The great defence of guns by gun believers is that “guns don’t kill people; people kill people”. It has that undeniable bumper-sticker logic to it. But it is very obvious that Nikolas Cruz could not have killed 17 people and wounded 14 more with a knife. Or a baseball bat. Or his hands and his teeth. Or even with a regular handgun, shotgun, or ordinary rifle. He could only have done so with what should be described as a handheld machine gun.
In varying degrees, all violent confrontations are likely to be more lethal when guns are involved. That’s a statistical reality that’s been demonstrated over and over again. Even if those guns are being used for defence. It seems particularly true with police, who, on the assumption that everyone is armed, are certain they have to reach for their own weapons automatically and instantly. Now that we have mobile phones with cameras, body cameras and police car videos, it has become apparent that police often whip themselves up into a state that combines fear of guns and the authoritarianism that comes from having a gun and a license to kill, and that’s what results in so many killings by police.
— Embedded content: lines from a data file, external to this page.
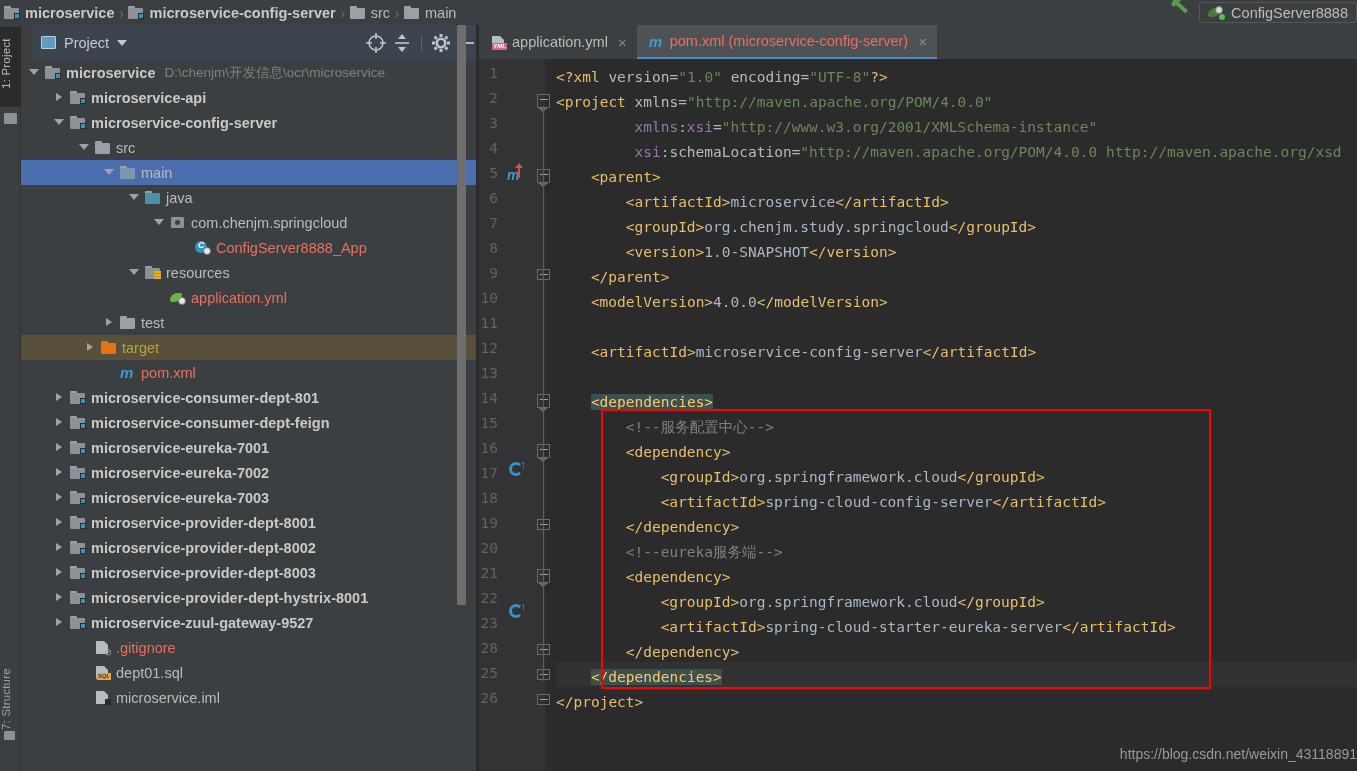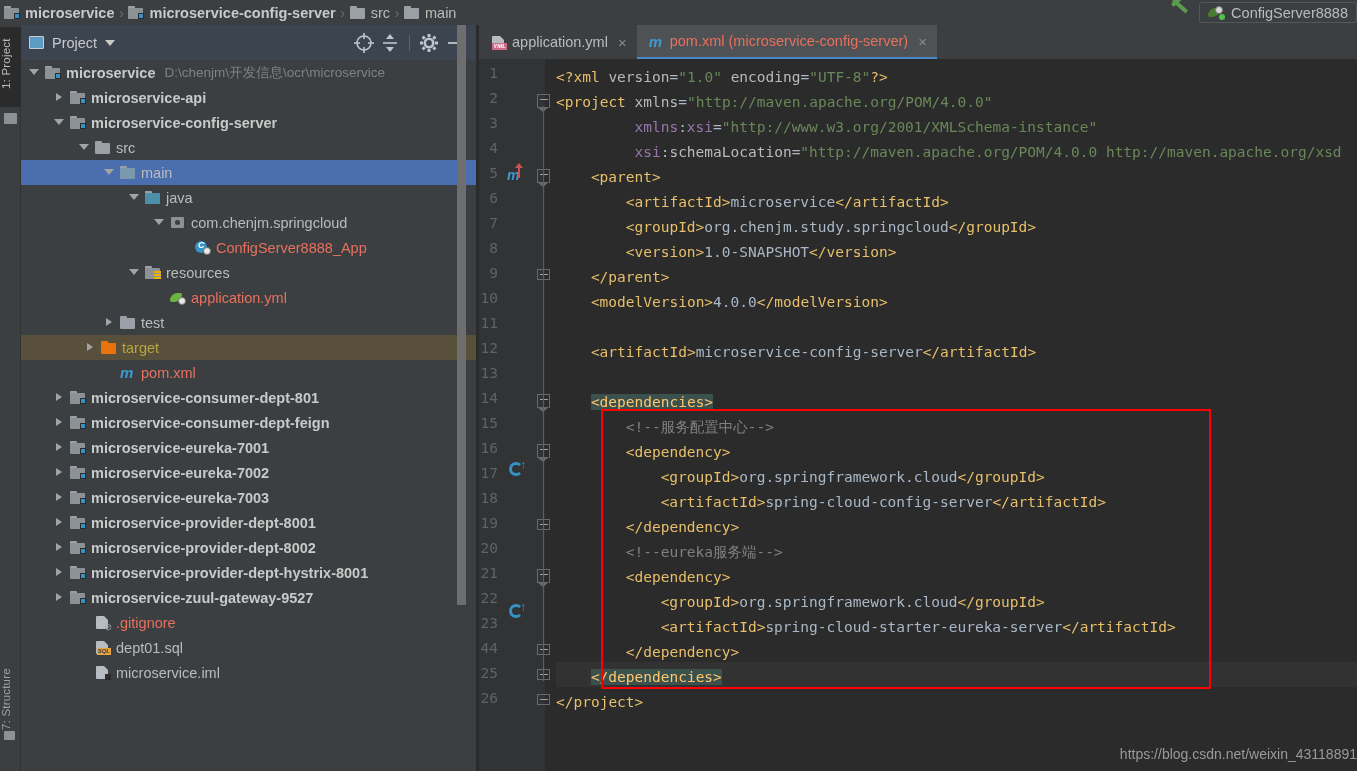"Project" .proj-header { left: 0 -> 12px }
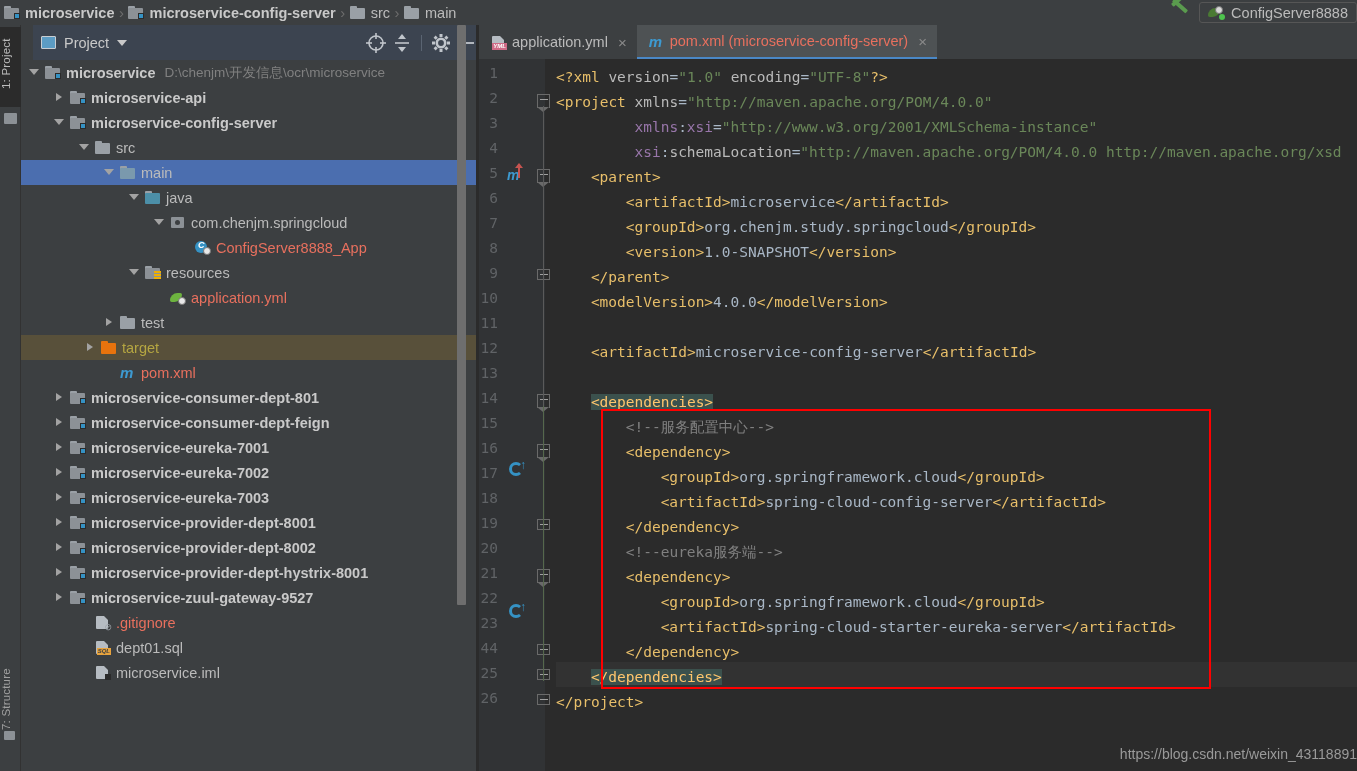"microservice-provider-dept-8003" div.trow { html: none -> <div> <span></span> <span> <i></i> <i></i> <i></i> </span> <span>microservice-provider-dept-8003</span> </div> }
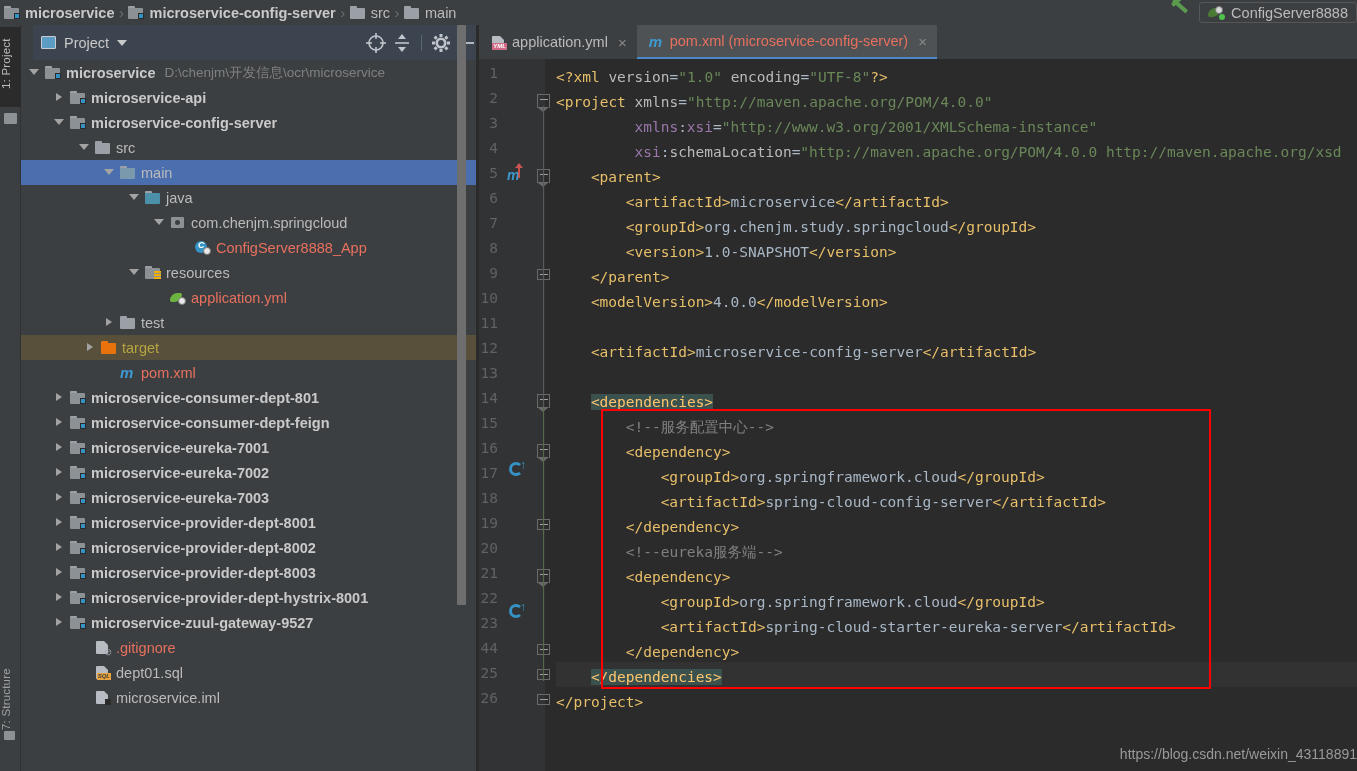"44" div.lnum { text: 44 -> 28 }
Let us not forget Christopher Dorner, the kind of guy you’d want to be a police officer. He was in the Naval Reserve, with marksmanship ribbons. Once, he and a friend found a bag with $8,000 in it. They turned it in. He said, “It’s an integrity thing.” He joined the LAPD. He was fired for what he felt were truly unjust reasons.
Then he went nuts. He issued a manifesto that included a list of 40 people he was going to kill to set the record straight, and began killing police or people related to them. He shot eight. Six died. Meantime, thousands of California police were assigned to track him down and arrest him. Those cops engaged in at least two attacks on the totally innocent by mistake – including two women, one 47 years old and the other 72, who were delivering newspapers.
Do we expect school teachers who get hyphenated into being teacher-police to do better than ordinary police? Some paralyzed, some shooting bystanders, some killing by mistake, some becoming vicious authoritarians, and every once in a while, going crazy and becoming what they’re supposed to protect against.
Trump’s fantasies of arming teachers, “hardening” schools, and that the only thing that stops a bad buy with a gun is a good guy with a gun, are just hyping the delusions that brought the US to these slaughters. It is true that guns don’t kill people; people do. But people kill far fewer people, most often no people, if they don’t have guns.
The views expressed in this article are the author’s own and do not necessarily reflect Al Jazeera’s editorial stance.